This is way bigger than what we set out to do. And so we need to develop a plan to actually handle it. Because we’re realizing that it’s not just inviting more faculty of color and getting more students of color to the university. It’s also, well, what are we teaching? How are we teaching? Who are the people that we’re teaching about?

What are the visual examples that we use in class? how do we talk to people? Who do we give space to talk in class? Are we interrupting the women and the people of color in particular? Are we allowing narratives for trans and queer folks? Do we have an accessible classroom? Do we get rid of ableist language in how we talk to folks?

Like. We start to see that it’s way bigger than just this one particular issue. And the trouble with that is the more we get into that, the more people will be like, Oh, well, there’s so many things. How do we handle them? It’s like, well, you have to realize that they’re all connected. You can’t, you can’t say that you support Black Lives Matter and then have a classroom that isn’t accessible to everyone because Black hosts have issues of accessibility too.

Jon-Stephen Stansel:
This was the big issue I saw with a lot of the black lives matter statements where it was a photo of text on an image, and there was no ALT text to make it accessible to anybody I’m like, well, good on you for making the statement, but we need them to…

Allen Thomas:
So I think back to our conversation, because you’re the person I learned that from. It’s like, Oh, shit. I need to really do that too. And I’m still working on that. Like I’m still, cause I have to be reminded of it right now, which is unfortunate. And that means that I’m doing a disservice to people, but if I can, you can keep it in my mind more often be like, no, if I post an image, I need to post some kind of descriptor of it, then, I’m going to get closer to doing the work, but I’ll also have to admit it’s been, it’s been a long road for me. And if someone calls me out on it, they’re justified in doing so.

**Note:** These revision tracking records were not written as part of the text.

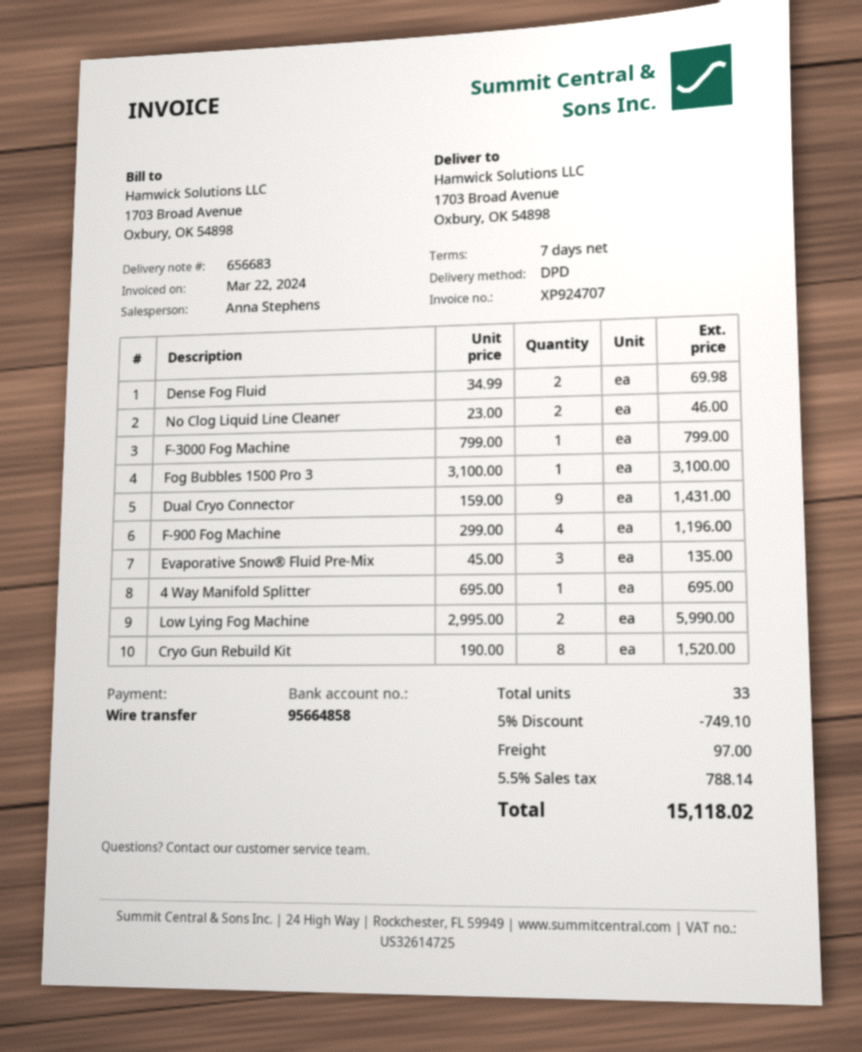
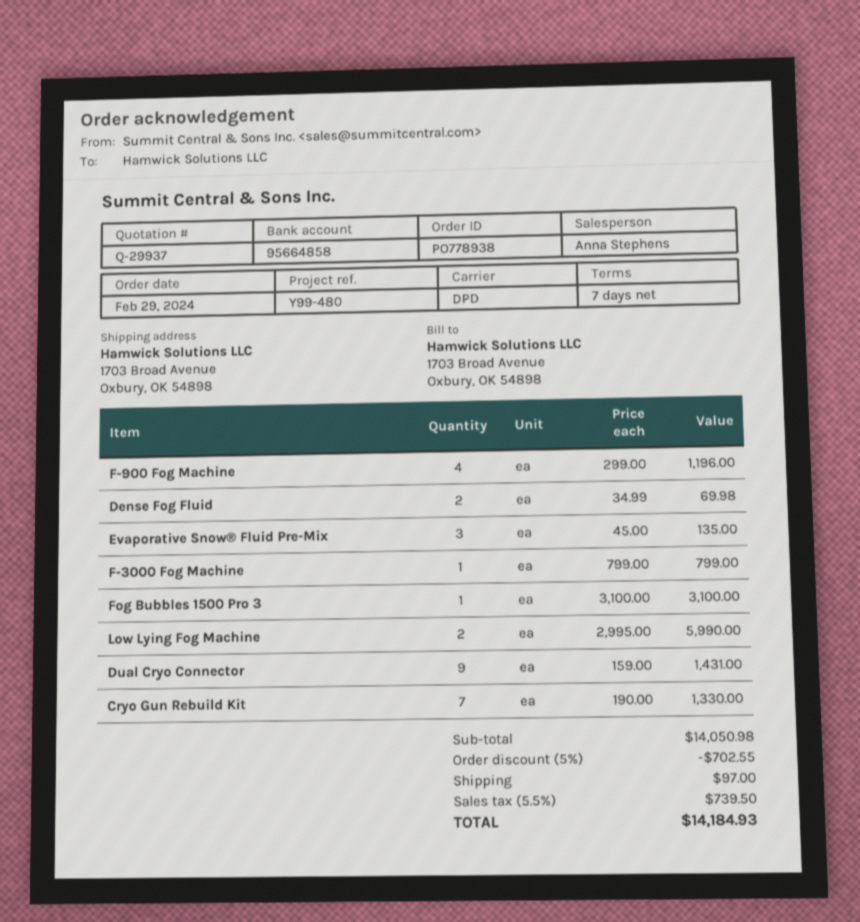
No Clog Liquid Line Cleaner: 2 x 23.00 = 46.00 -> none
4 Way Manifold Splitter: 1 x 695.00 = 695.00 -> none
Cryo Gun Rebuild Kit: 8 x 190.00 = 1520.00 -> 7 x 190.00 = 1330.00
discount: 5% = 749.10 -> 5% = 702.55
tax: 5.5% = 788.14 -> 5.5% = 739.50
total: 15118.02 -> 14184.93

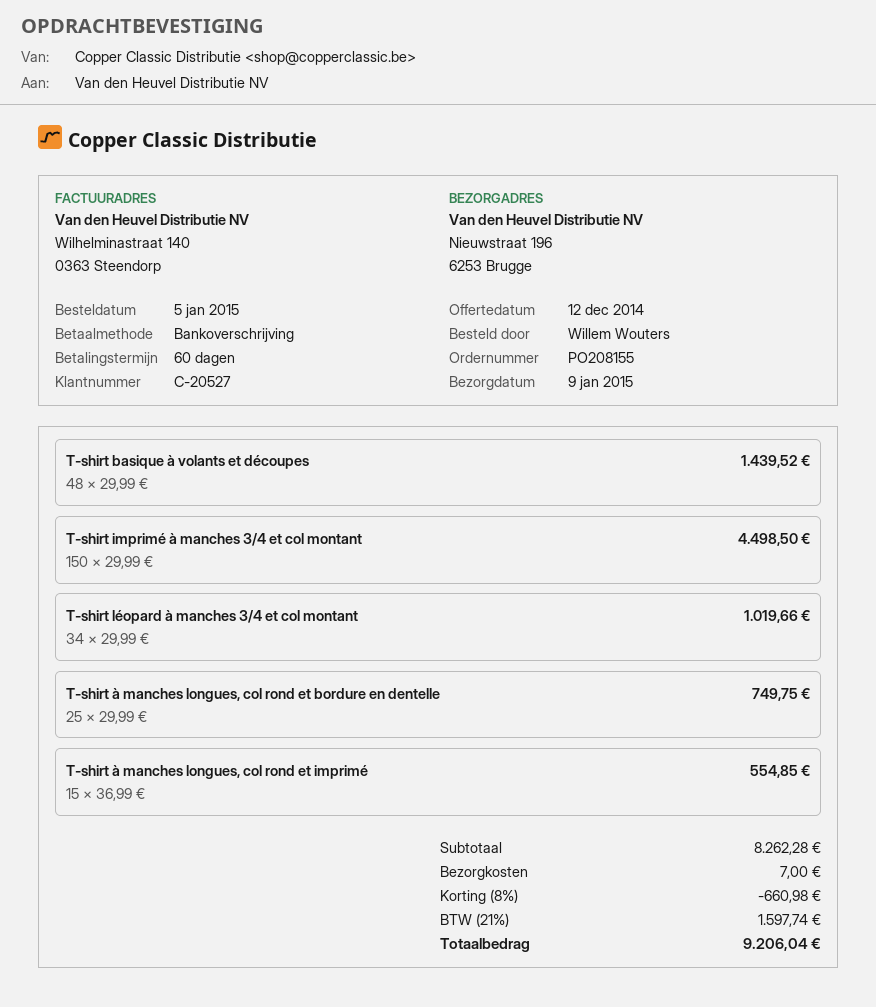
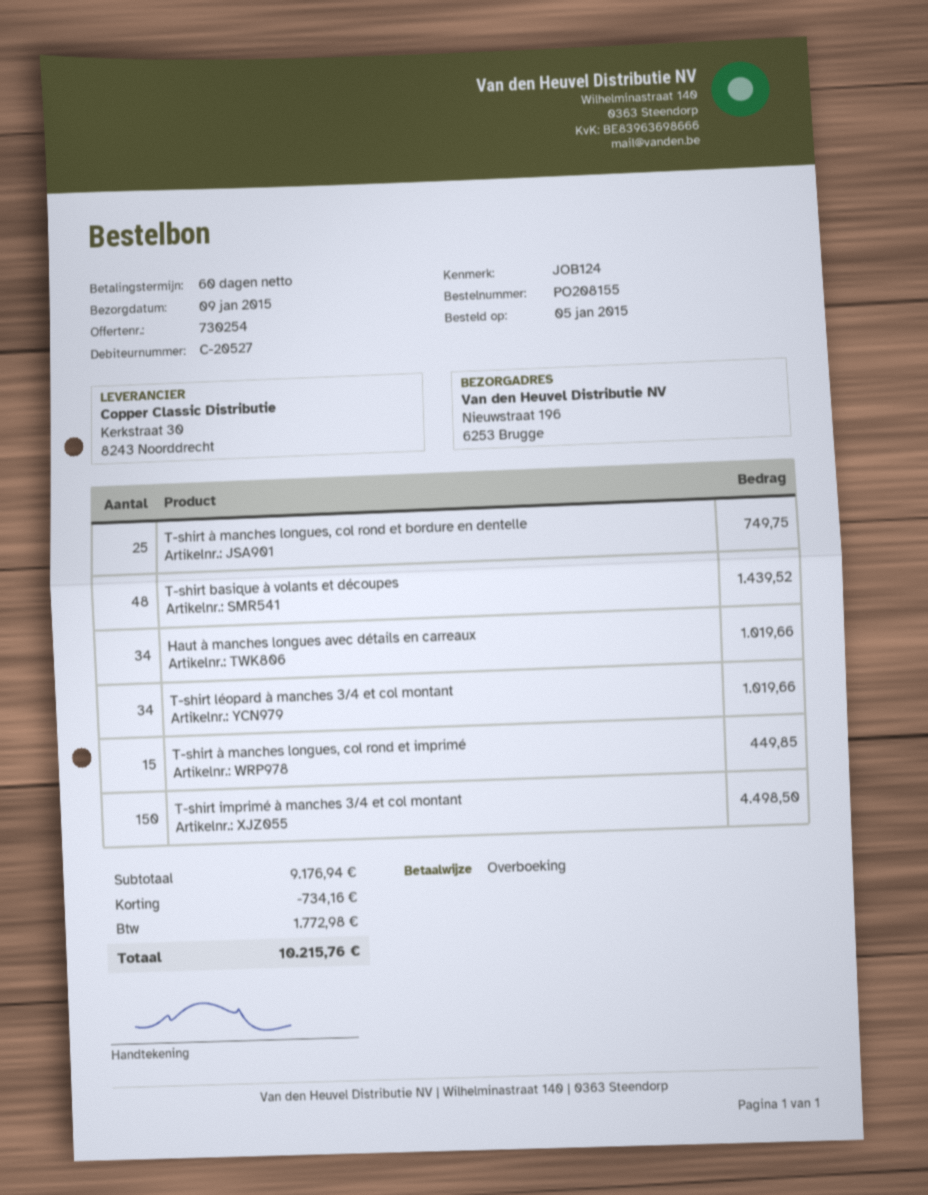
T-shirt à manches longues, col rond et imprimé: 15 for 554.85 -> 15 for 449.85
Haut à manches longues avec détails en carreaux: none -> 34 for 1019.66
subtotal: 8262.28 -> 9176.94
discount: 660.98 -> 734.16
shipping: 7.00 -> none
tax: 1597.74 -> 1772.98
total: 9206.04 -> 10215.76

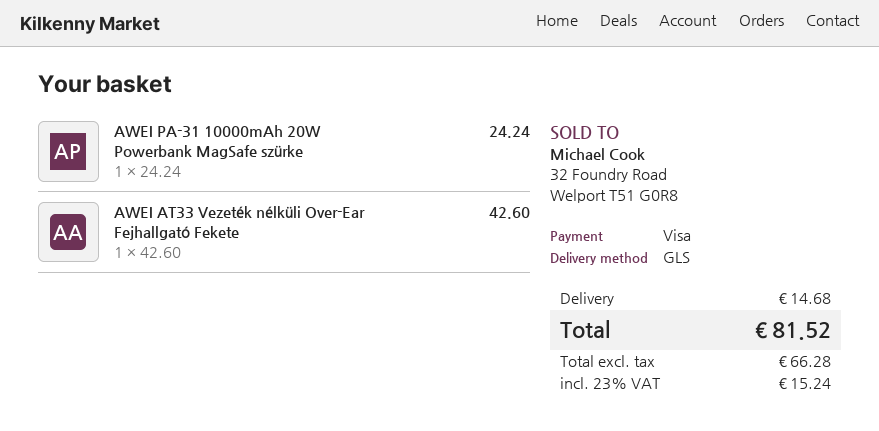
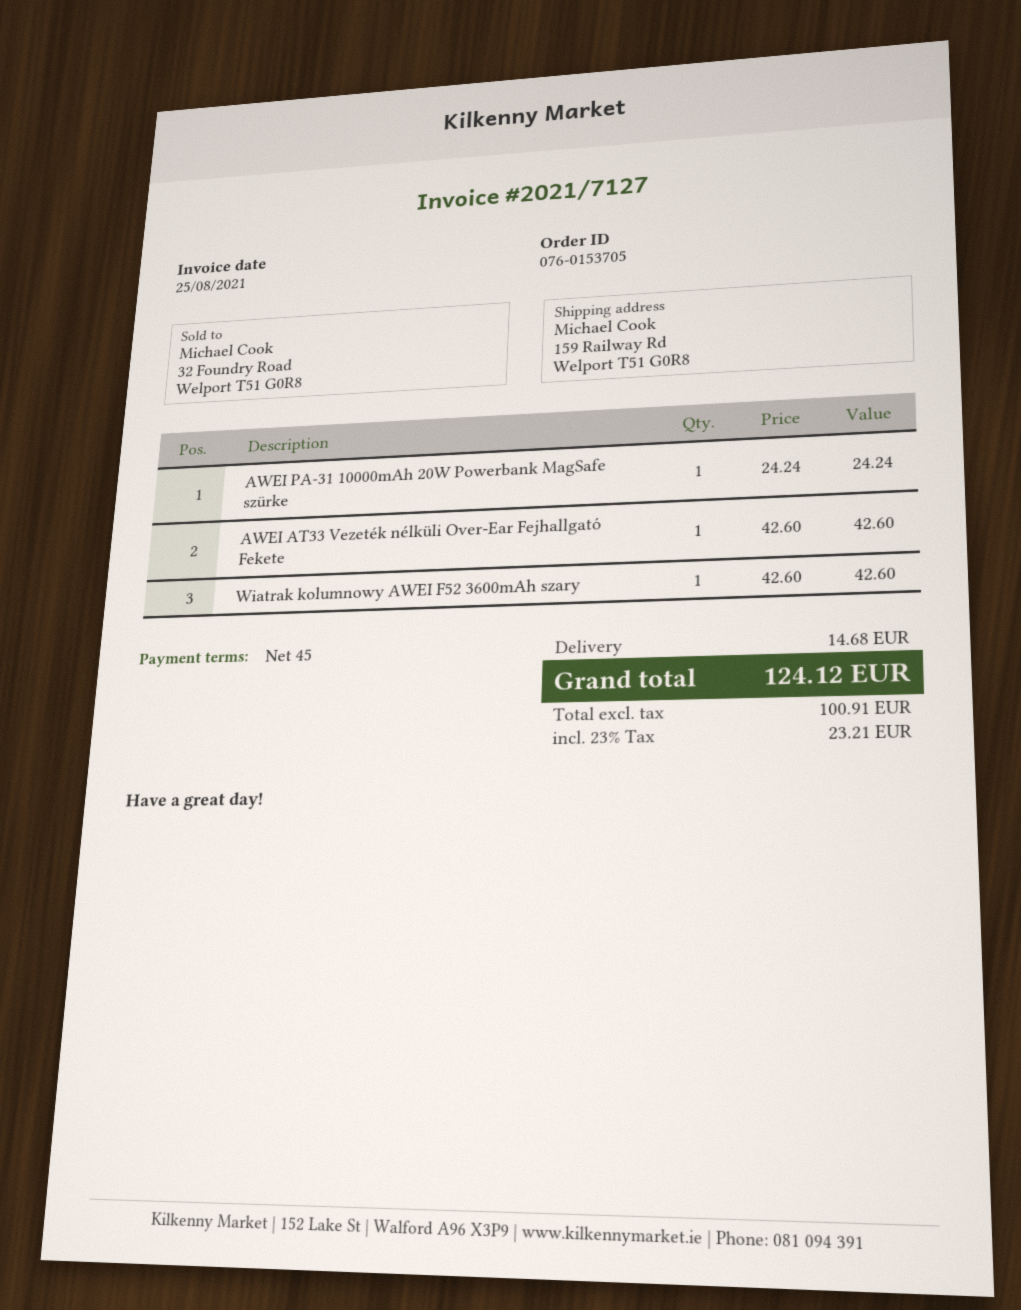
Wiatrak kolumnowy AWEI F52 3600mAh szary: none -> 1 x 42.60 = 42.60
net: 66.28 -> 100.91
tax: 23% = 15.24 -> 23% = 23.21
total: 81.52 -> 124.12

And I think that’s something that we have to accept too. Yesterday I had a conversation with a group of people and one of the things that someone mentioned is we had to be willing to be wrong. And I think as institutions, we don’t like to be wrong and I get it. Like, I don’t like to be wrong either. in my relationship, I say that I’m always right. And if my boyfriend is right then, I don’t know, maybe a black hole opened up somewhere in the universe, but, you know, we’re afraid of being wrong and especially stuff like this, it can be really hard. Something my therapist brought up recently is this concept of moral injury. So let’s say J.S., you’re teaching a class and you have a young Black man in class, and you make some offhand comment about, Oh, I think people should all wear belts because why would you sag? nobody wants to see your underwear.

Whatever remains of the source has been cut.